The basic method here is that the research group zoomed in on a ~100 kb region of the genome, on chromosome 12, and surveyed their Indian populations, as well as the HapMap3 ones. This is important because the SNPs in the HapMap probably exhibit an ascertainment bias toward variants in European and other more widely surveyed groups. The fact 30% of the SNPs in the South Indian groups seem to not be found among the HapMap populations confirms this hunch. Before digging into the details of the paper, let’s note that the South Indian groups are from the state of Andhara Pradesh, Brahmins, a lower caste group (Yadava), Dalits (Mala/Madiga), and a tribe (Irula). This is a case where even more thorough coverage is necessary. There is some suggestion that South Asian groups have a long history of endogamy and genetic peculiarities, which would limit the usefulness of extrapolations from this sample. Even within the HapMap Gujarati sample there seems to be two clusters when the PCA is used with reference to the European samples.
There are basically three portions of the paper:
- A survey of conventional population genetic statistics,
θ = 4Neμ (Ne = effective population, μ = mutation rate)
π = nucleotide diversity
H = heterozygosity
D = Tajima’s D
- Measures of genetic distance between contemporary populations, Fst and PCA
- Finally, taking the genetic variance from the ~100 kb and plugging it into explicit models of human evolutionary history
Table 1 (I reformatted) shows the genetic statistics by “continent.” Indian includes some Gujarati individuals. They sampled out of the HapMap populations to equalize the numbers.
Some of these results are striking. The general truism is that Africans are the most diverse population in the world, but some of the South Indian groups are very diverse indeed. Of particular interest though is that some Indian groups are not very diverse at all. What’s going on here? Here you have to look at the specifics of each group. It is likely that South Indian Brahmins are the result of a relatively recent population expansion, with some uptake of other genes through hypergamy. A paper from last year argued that all Indian populations can be modeled as a two-way admixture of different quantities from two ancestral groups, Ancient North Indians and Ancient South Indians. The heterozygosity values may be explained in such a fashion, though the relatively low values for Gujaratis and Andhara Pradesh Brahmins would still surprise. Frankly, I’m just mostly confused by the diversity statistics. Probably the substructure through endogamy and population bottlenecks are obscuring broader dynamics. We can, though, conclude that the idea that all non-Africans are uniformly homogeneous in comparison to Africans may not hold water. Figure 2 above illustrates this by plotting heterozygosity vs. distance from Africa.
Next, let’s move to genetic distance. There’s two ways you can look at this: a summary statistic like Fst, which partitions between and within population variance, and PCA, which visualizes the largest dimensions of variations in the data set. So you have both below (reedited for reasons of space):
In the generality the results are expected, but there are weird details. For example, the Brahmins from Andhara Pradesh are on the margins, where you’d expect them to cluster with the Gujaratis. The Gujaratis are closer to the Chinese from Denver than Utah Whites? This is a provisional paper, so I’m almost wondering if there’s a typo or coding error here, as I don’t understand how the GIH can be so close to the Tuscans and Chinese from Denver, and much further from the Northern Europeans and Chinese from Beijing. The two European and Chinese samples are rather close in other analyses.

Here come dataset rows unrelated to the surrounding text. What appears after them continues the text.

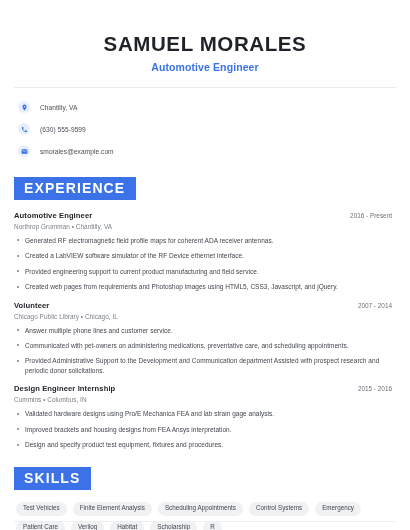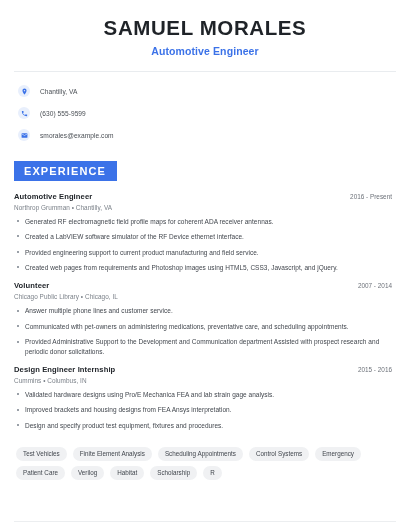"SAMUEL MORALES" .header { padding-top: 16px -> 32px }
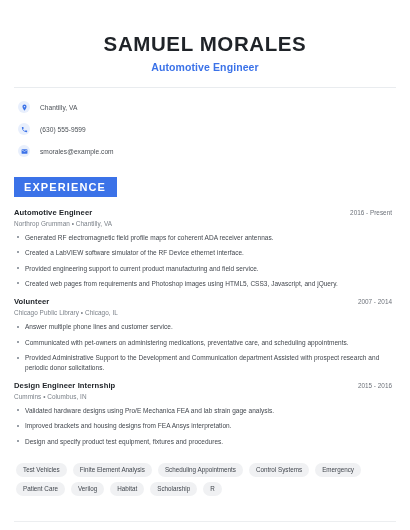"EXPERIENCE" .section-badge { font-size: 11px -> 14px }
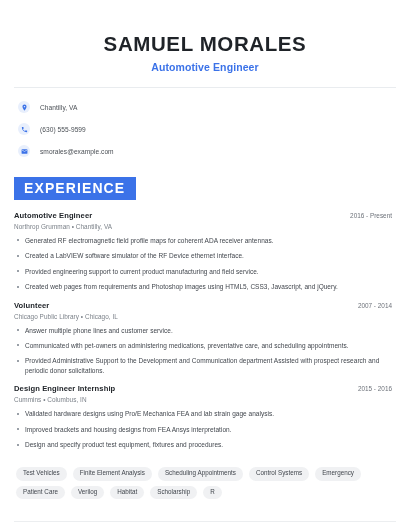"SKILLS" span.section-badge { html: none -> <span>SKILLS</span> }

So let’s get to the real deal. The modified Out of Africa model where non-Africans take a “break” after they leave the mother continent:
I’ve mashed up the figures. The models were generated by looking at allele frequencies. They took the variants they found by sequencing the ~100 kb on chromosome 12, which was in a very gene-poor region so as to bias it toward neutrality, and plugged them into a few models in the ∂a∂i program. I’ll jump to the text here:
…the divergence time between African and the ancestral Eurasian population (88-112 kya, CIs: 63-150 kya) is much older than the divergence time among the Eurasian groups (27-39 kya, CI: 20-59 kya). The more recent divergence time and the low migration rate estimates among the current Eurasian populations support the “delayed expansion” hypothesis for the human colonization of Eurasia (Figure 5). Consistent with previous studies…these estimates indicate that a single Eurasian ancestral population remained separated from African populations for more than 40 thousand years prior to the population expansion throughout Eurasia and the divergence of individual Eurasian populations.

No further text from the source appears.